→ The task:
Please repeat the lines below, exactly and only, from the one that holds "invoice number: MZ048449 -> MZ048949" through the one that holds "subtotal: 23586.97 -> 29729.72".

═══ Records

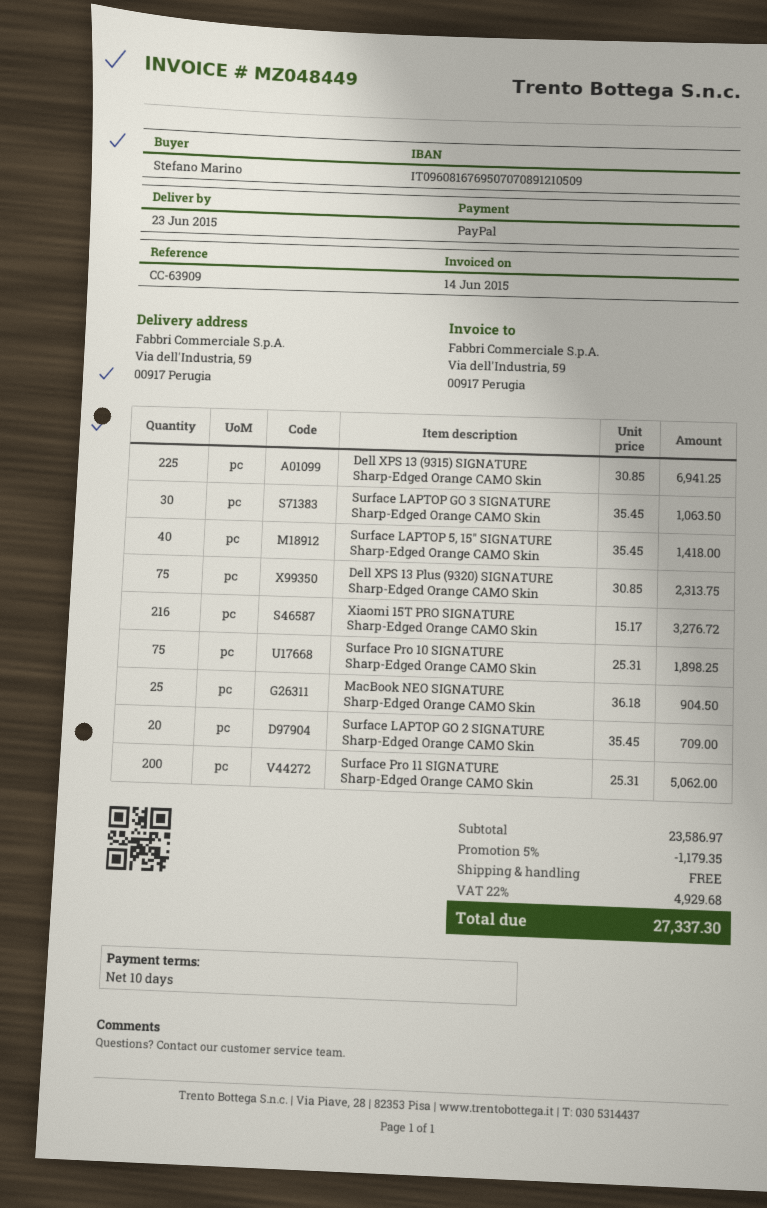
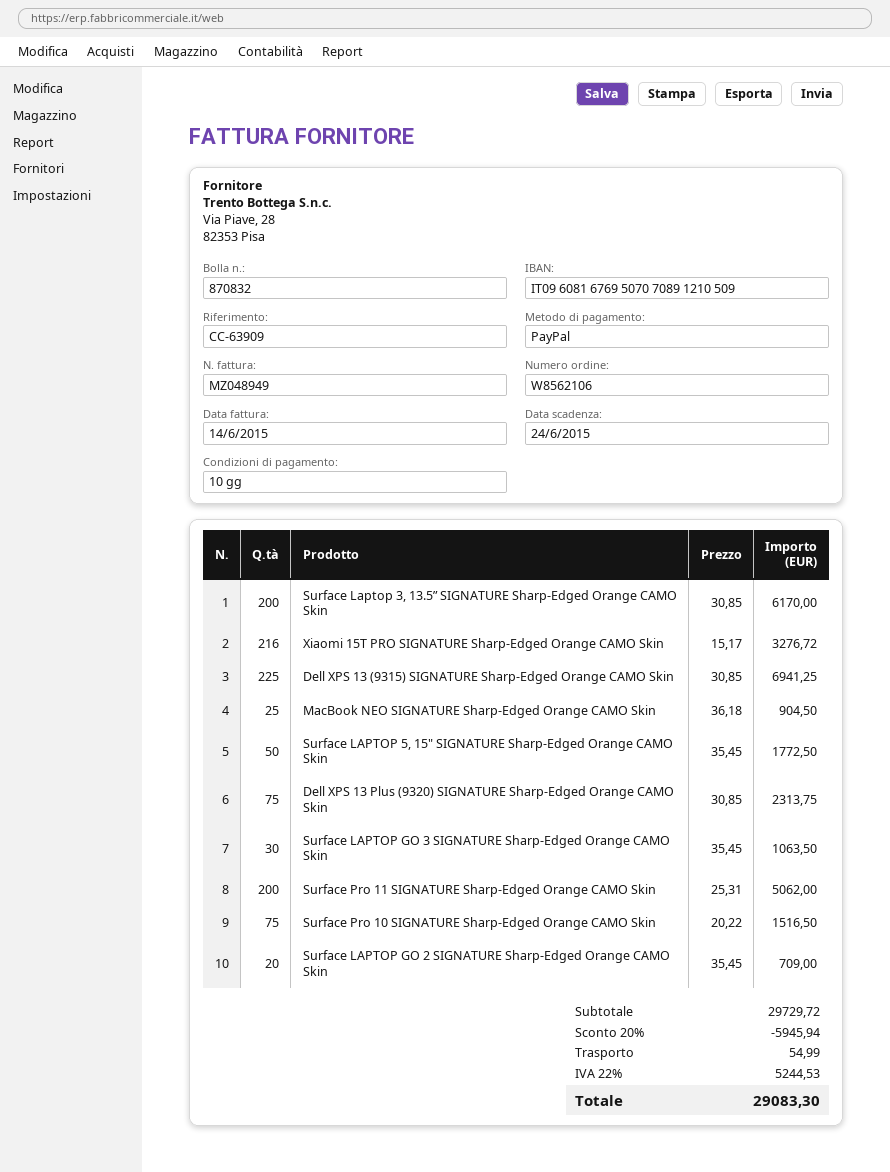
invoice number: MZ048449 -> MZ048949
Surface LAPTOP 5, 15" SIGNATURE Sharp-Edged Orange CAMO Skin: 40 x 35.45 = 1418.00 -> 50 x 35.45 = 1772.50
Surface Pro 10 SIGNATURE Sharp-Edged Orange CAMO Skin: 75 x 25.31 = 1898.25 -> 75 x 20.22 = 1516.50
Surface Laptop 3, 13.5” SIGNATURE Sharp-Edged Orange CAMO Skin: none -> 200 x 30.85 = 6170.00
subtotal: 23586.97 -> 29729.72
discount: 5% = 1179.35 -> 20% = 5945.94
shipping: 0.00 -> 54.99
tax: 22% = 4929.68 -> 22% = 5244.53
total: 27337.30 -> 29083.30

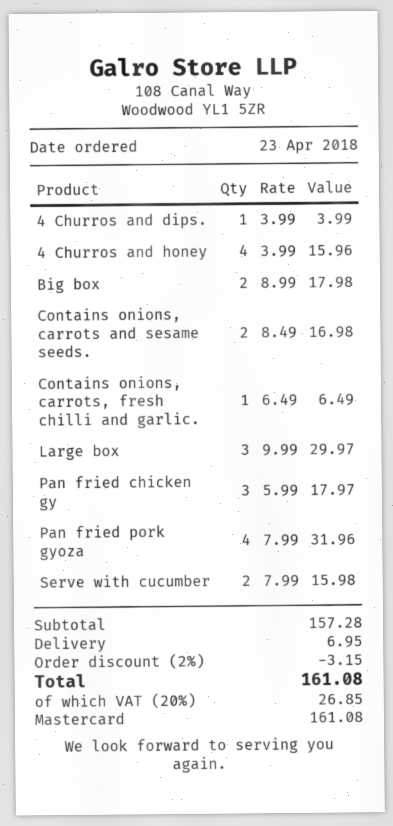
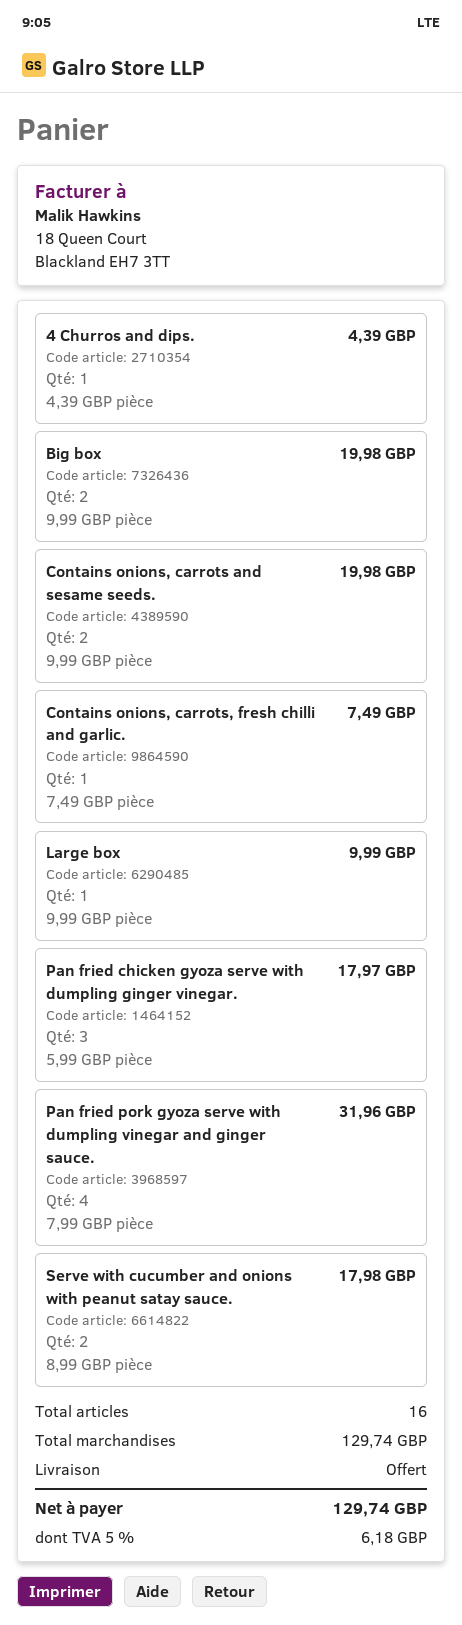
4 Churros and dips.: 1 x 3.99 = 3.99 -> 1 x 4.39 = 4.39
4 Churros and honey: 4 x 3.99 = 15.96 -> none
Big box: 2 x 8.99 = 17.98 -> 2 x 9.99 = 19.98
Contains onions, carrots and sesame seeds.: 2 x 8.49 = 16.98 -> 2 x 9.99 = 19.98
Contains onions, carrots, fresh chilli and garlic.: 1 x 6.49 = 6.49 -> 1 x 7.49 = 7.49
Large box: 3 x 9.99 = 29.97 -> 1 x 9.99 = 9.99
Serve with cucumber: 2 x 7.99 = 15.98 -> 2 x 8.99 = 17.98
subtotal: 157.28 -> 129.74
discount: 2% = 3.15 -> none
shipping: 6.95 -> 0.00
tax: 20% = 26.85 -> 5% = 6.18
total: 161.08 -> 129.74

══════
═══ Records

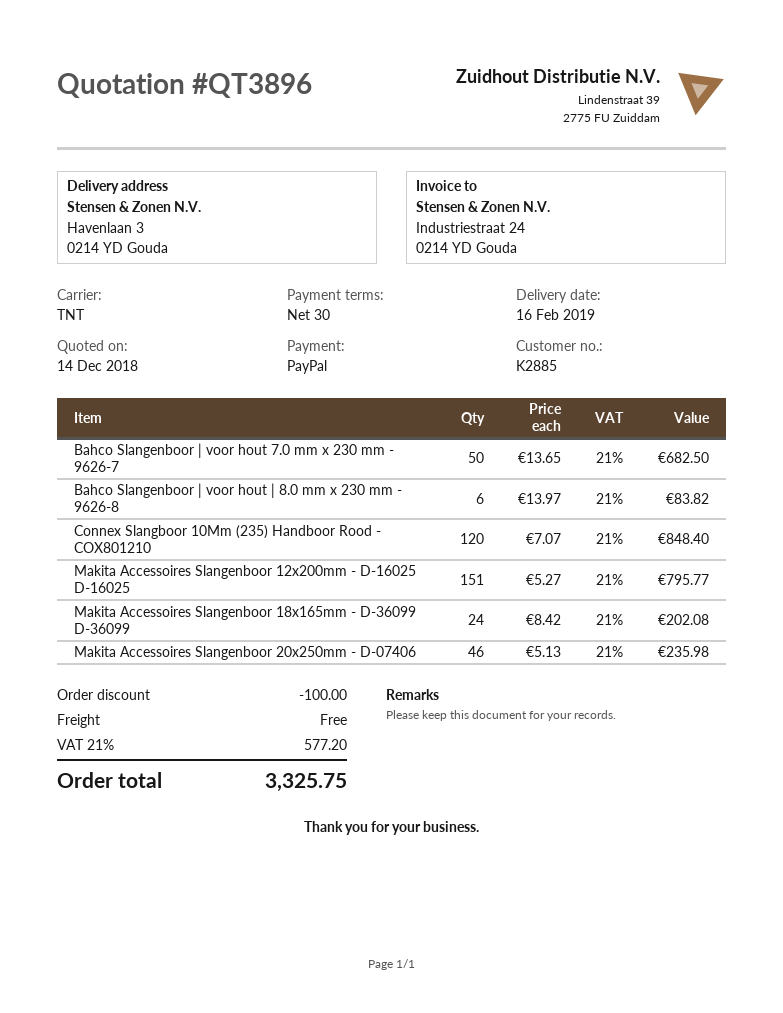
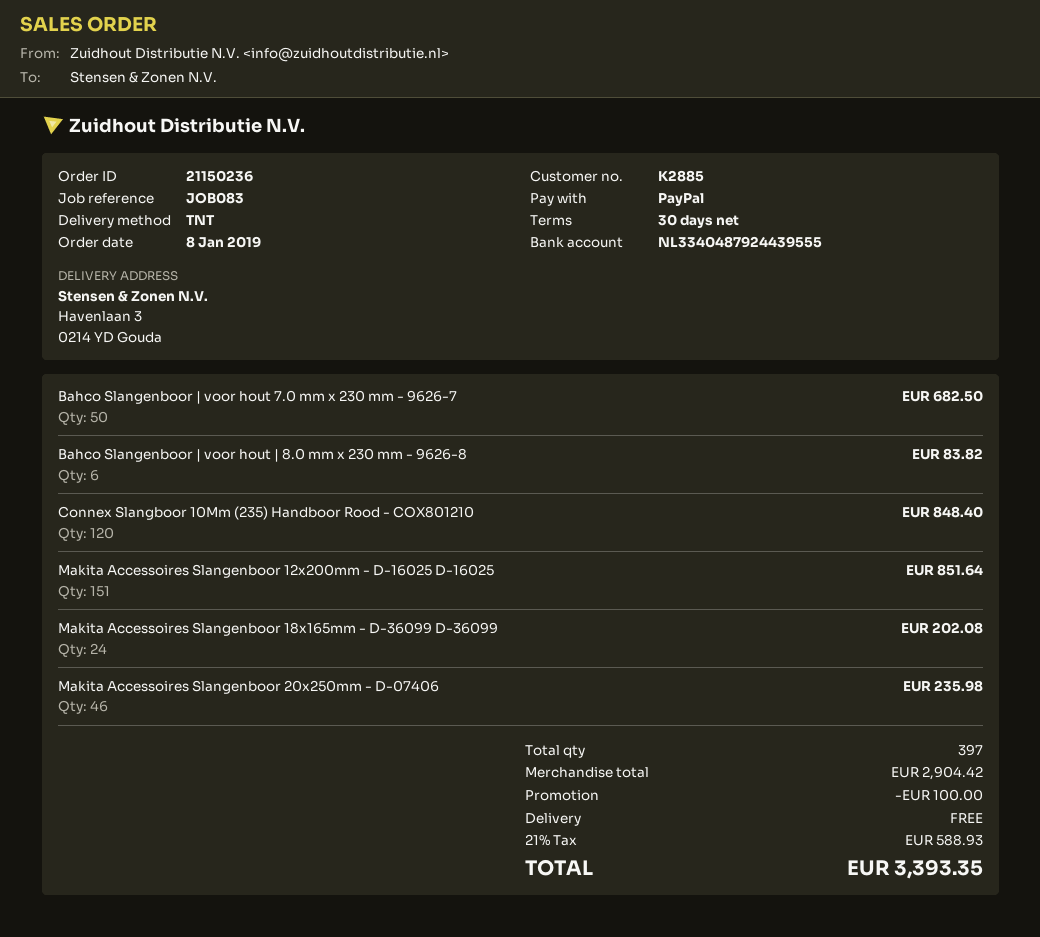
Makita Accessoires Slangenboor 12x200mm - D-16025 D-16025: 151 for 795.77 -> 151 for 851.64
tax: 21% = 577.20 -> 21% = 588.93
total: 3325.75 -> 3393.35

══════

→ Answer for this exercise:
invoice number: MZ048449 -> MZ048949
Surface LAPTOP 5, 15" SIGNATURE Sharp-Edged Orange CAMO Skin: 40 x 35.45 = 1418.00 -> 50 x 35.45 = 1772.50
Surface Pro 10 SIGNATURE Sharp-Edged Orange CAMO Skin: 75 x 25.31 = 1898.25 -> 75 x 20.22 = 1516.50
Surface Laptop 3, 13.5” SIGNATURE Sharp-Edged Orange CAMO Skin: none -> 200 x 30.85 = 6170.00
subtotal: 23586.97 -> 29729.72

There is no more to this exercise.